Entries shown below:

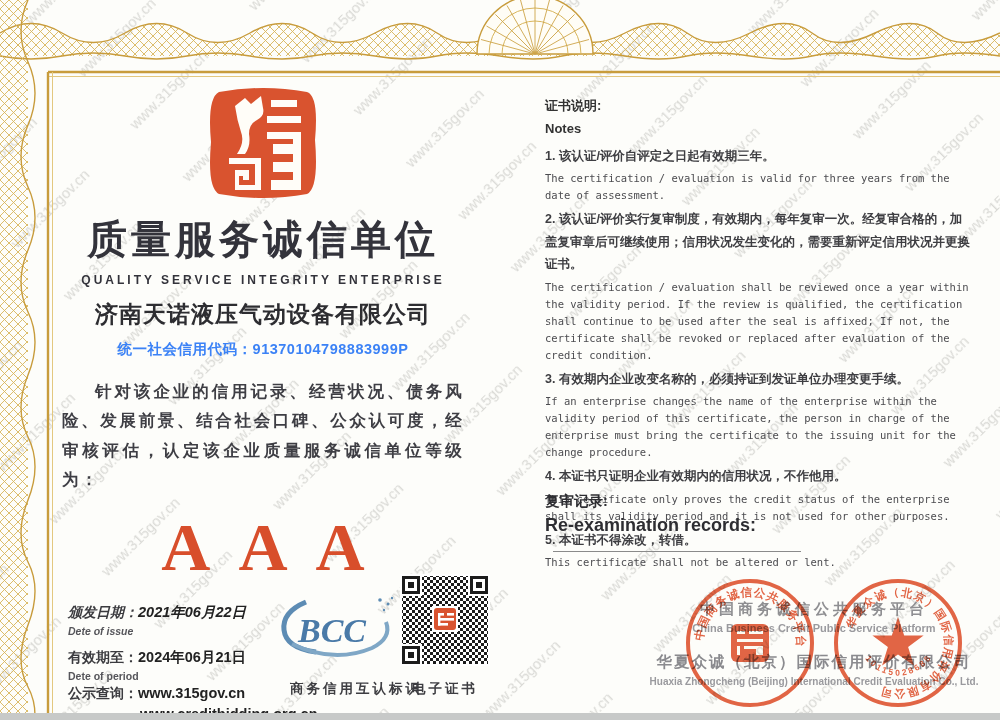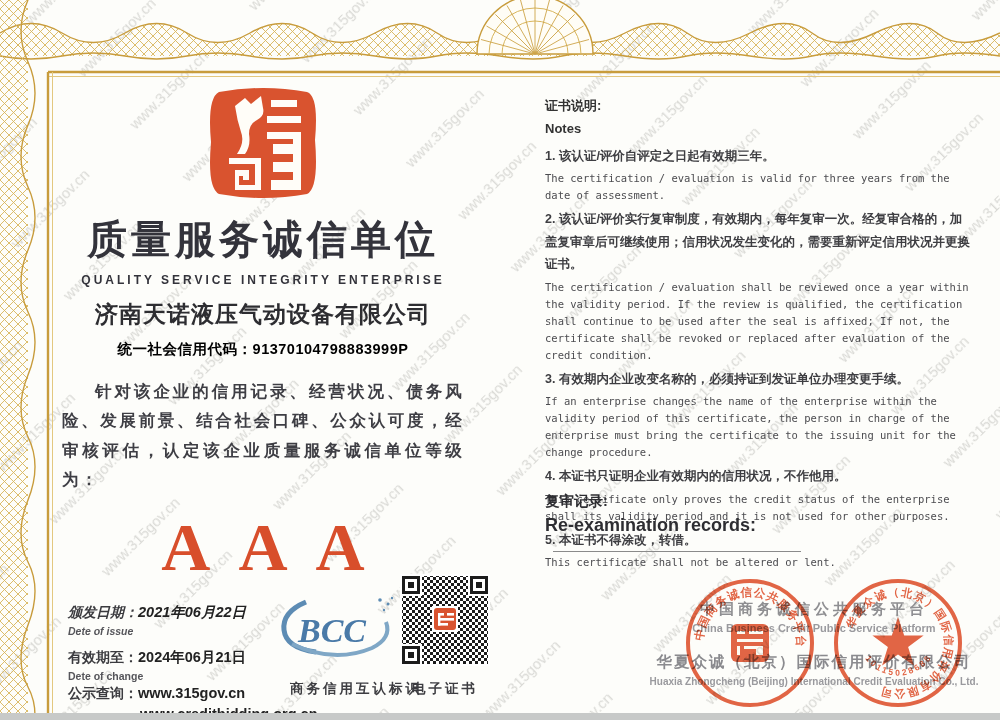--- a/index.html
+++ b/index.html
@@ -16,7 +16,7 @@
   .title-en{margin-top:6px;font-size:12px;font-weight:bold;letter-spacing:3px;
             color:#33333b;white-space:nowrap;}
   .company{margin-top:12px;font-size:23px;font-weight:bold;color:#2d2d31;letter-spacing:1px;white-space:nowrap;}
-  .uscc{margin-top:10px;font-size:14.5px;font-weight:bold;color:#000000;letter-spacing:0.5px;white-space:nowrap;}
+  .uscc{margin-top:10px;font-size:14.5px;font-weight:bold;color:#3b82f6;letter-spacing:0.5px;white-space:nowrap;}
   .paragraph{margin-top:18px;text-align:justify;text-indent:2em;font-size:16.5px;
              font-weight:600;letter-spacing:2.2px;line-height:1.78;color:#3e3e44;padding:0 4px;}
   .grade{margin-top:14px;font-family:"Liberation Serif","DejaVu Serif",serif;font-weight:bold;

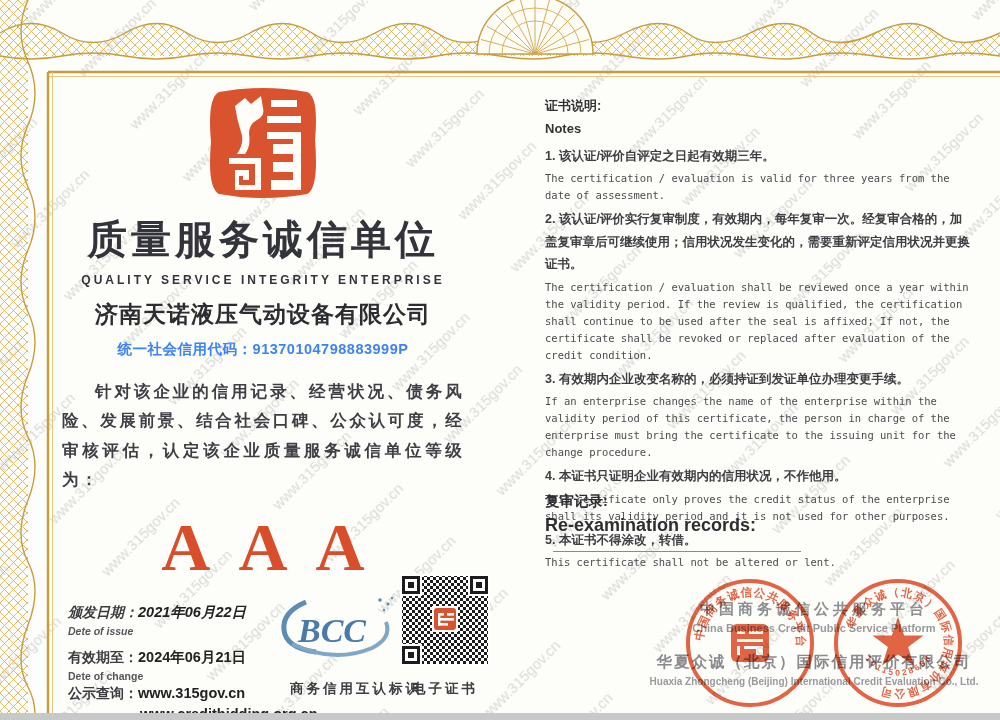--- a/index.html
+++ b/index.html
@@ -138,7 +138,7 @@
   </div>
   <div class="detail" style="top:648px;">
     <span class="d-label">有效期至：</span><span class="d-value">2024年06月21日</span>
-    <div class="d-sub">Dete of change</div>
+    <div class="d-sub">Dete of period</div>
   </div>
   <div class="detail" style="top:684px;">
     <span class="d-label">公示查询：</span><span class="d-value">www.315gov.cn</span>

End of Entries shown.

What to do: Go through the records above and write out every line exactly, passing over the pictures.

Finished exercise:
--- a/index.html
+++ b/index.html
@@ -16,7 +16,7 @@
   .title-en{margin-top:6px;font-size:12px;font-weight:bold;letter-spacing:3px;
             color:#33333b;white-space:nowrap;}
   .company{margin-top:12px;font-size:23px;font-weight:bold;color:#2d2d31;letter-spacing:1px;white-space:nowrap;}
-  .uscc{margin-top:10px;font-size:14.5px;font-weight:bold;color:#000000;letter-spacing:0.5px;white-space:nowrap;}
+  .uscc{margin-top:10px;font-size:14.5px;font-weight:bold;color:#3b82f6;letter-spacing:0.5px;white-space:nowrap;}
   .paragraph{margin-top:18px;text-align:justify;text-indent:2em;font-size:16.5px;
              font-weight:600;letter-spacing:2.2px;line-height:1.78;color:#3e3e44;padding:0 4px;}
   .grade{margin-top:14px;font-family:"Liberation Serif","DejaVu Serif",serif;font-weight:bold;

--- a/index.html
+++ b/index.html
@@ -138,7 +138,7 @@
   </div>
   <div class="detail" style="top:648px;">
     <span class="d-label">有效期至：</span><span class="d-value">2024年06月21日</span>
-    <div class="d-sub">Dete of change</div>
+    <div class="d-sub">Dete of period</div>
   </div>
   <div class="detail" style="top:684px;">
     <span class="d-label">公示查询：</span><span class="d-value">www.315gov.cn</span>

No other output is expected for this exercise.